## ACTIVITY
All pictures should be dropped, and only the lines from the top of the entries below through the line containing "left:7px; top:148px; font-size:10px;" repeated exactly, both ends included.

## INFORMATION GIVEN

▬▬▬▬▬▬

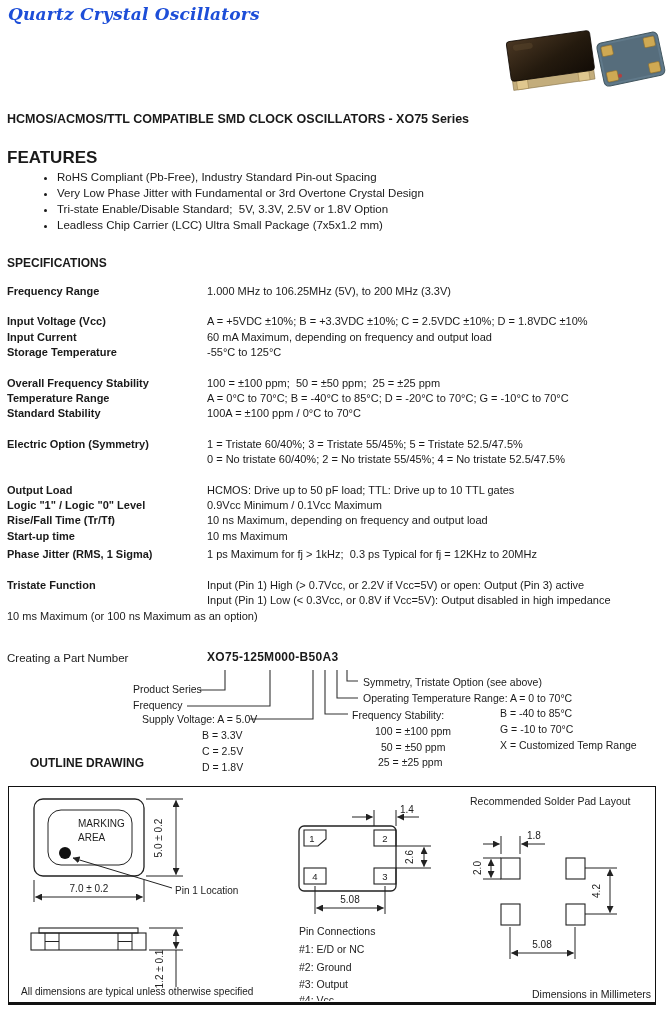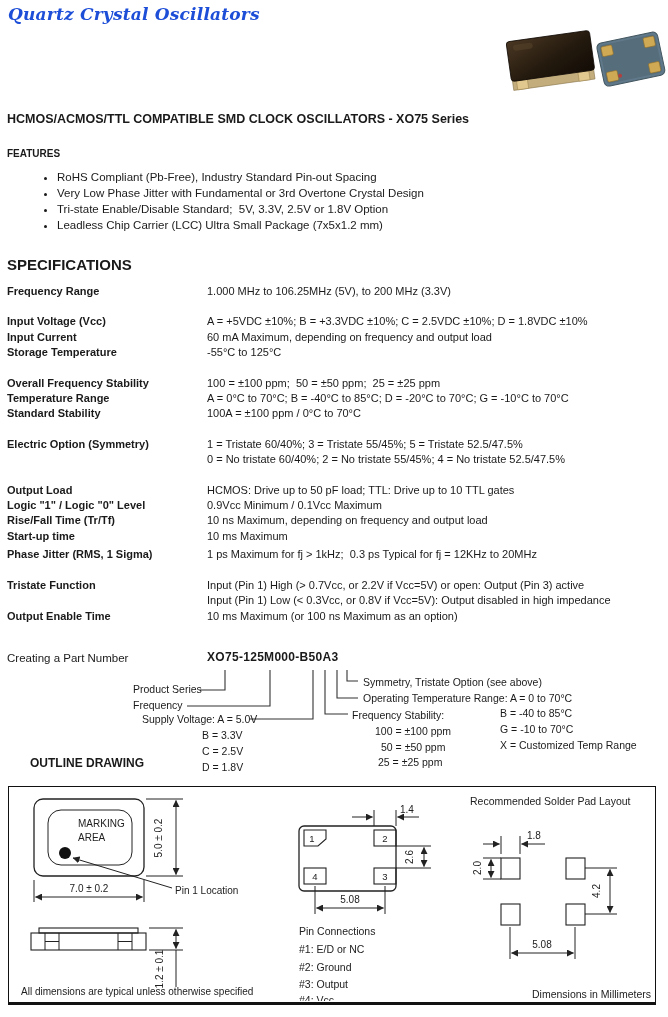--- a/index.html
+++ b/index.html
@@ -14,7 +14,7 @@
 
   .main-heading { position:absolute; left:7px; top:112px; font-size:12.5px; font-weight:bold; }
 
-  .features-heading { position:absolute; left:7px; top:148px; font-size:10px; font-weight:bold; }
+  .features-heading { position:absolute; left:7px; top:148px; font-size:17px; font-weight:bold; }
   .features-list { position:absolute; left:40px; top:169px; margin:0; padding-left:17px; font-size:11.5px; }
   .features-list li { line-height:16px; white-space:pre-wrap; }
 

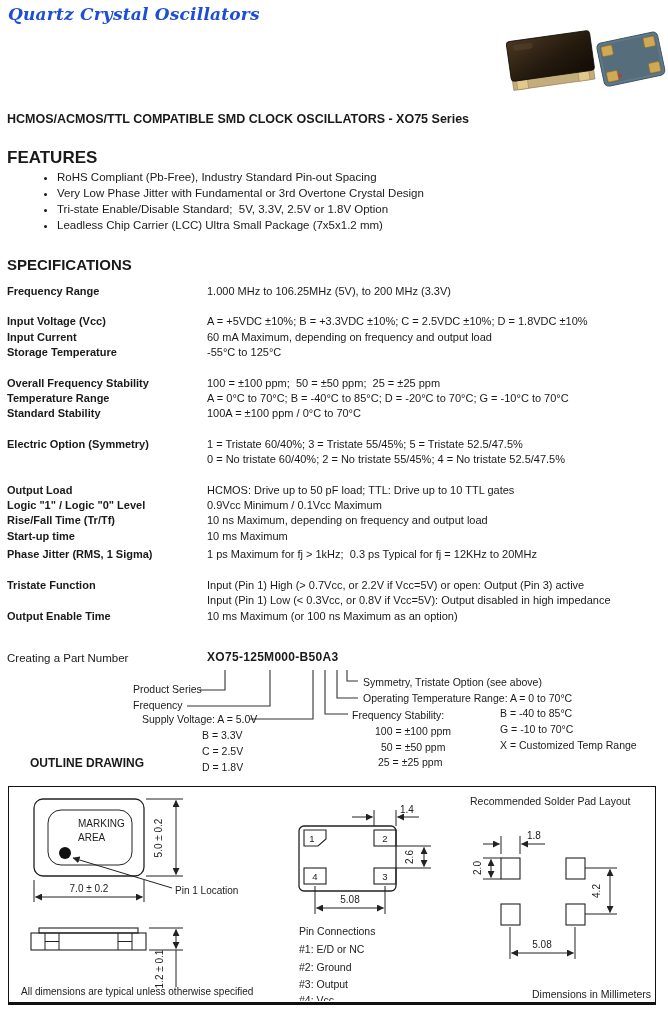--- a/index.html
+++ b/index.html
@@ -18,7 +18,7 @@
   .features-list { position:absolute; left:40px; top:169px; margin:0; padding-left:17px; font-size:11.5px; }
   .features-list li { line-height:16px; white-space:pre-wrap; }
 
-  .specs-heading { position:absolute; left:7px; top:256px; font-size:15px; font-weight:bold; }
+  .specs-heading { position:absolute; left:7px; top:256px; font-size:12px; font-weight:bold; }
   .specs { position:absolute; left:7px; top:284px; width:658px; font-size:11px; }
   .spec-row { display:flex; line-height:15.4px; }
   .spec-row.gap { margin-top:15px; }

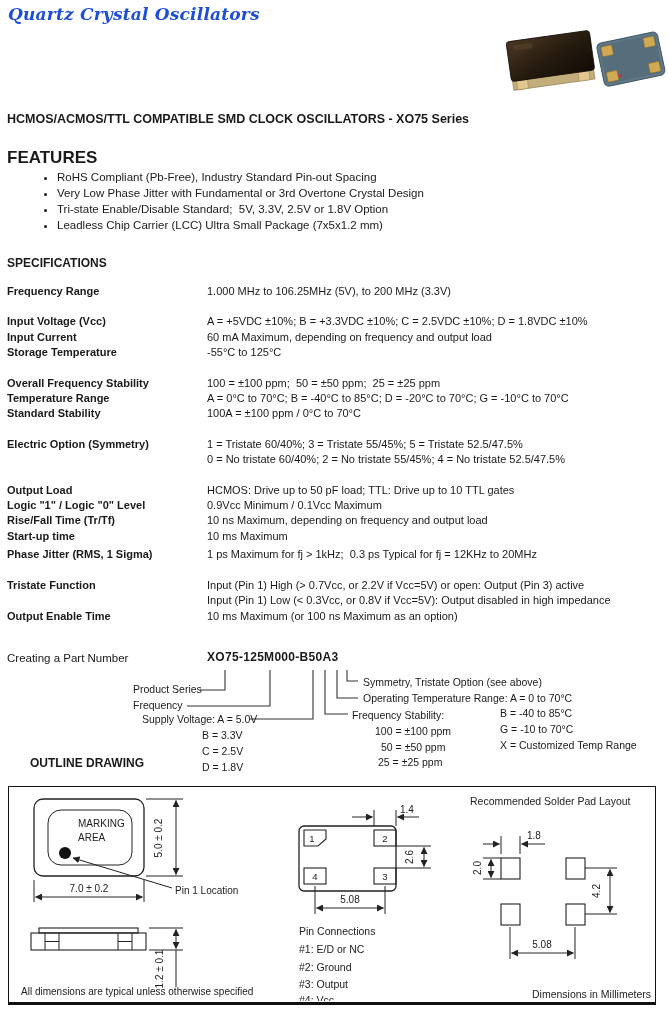--- a/index.html
+++ b/index.html
@@ -147,7 +147,6 @@
         <div class="spec-value">Input (Pin 1) Low (&lt; 0.3Vcc, or 0.8V if Vcc=5V): Output disabled in high impedance</div>
       </div>
     <div class="spec-row">
-        <div class="spec-label">Output Enable Time</div>
         <div class="spec-value">10 ms Maximum (or 100 ns Maximum as an option)</div>
       </div>
   </div>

▬▬▬▬▬▬

## THE COMPLETED TASK
--- a/index.html
+++ b/index.html
@@ -14,7 +14,7 @@
 
   .main-heading { position:absolute; left:7px; top:112px; font-size:12.5px; font-weight:bold; }
 
-  .features-heading { position:absolute; left:7px; top:148px; font-size:10px; font-weight:bold; }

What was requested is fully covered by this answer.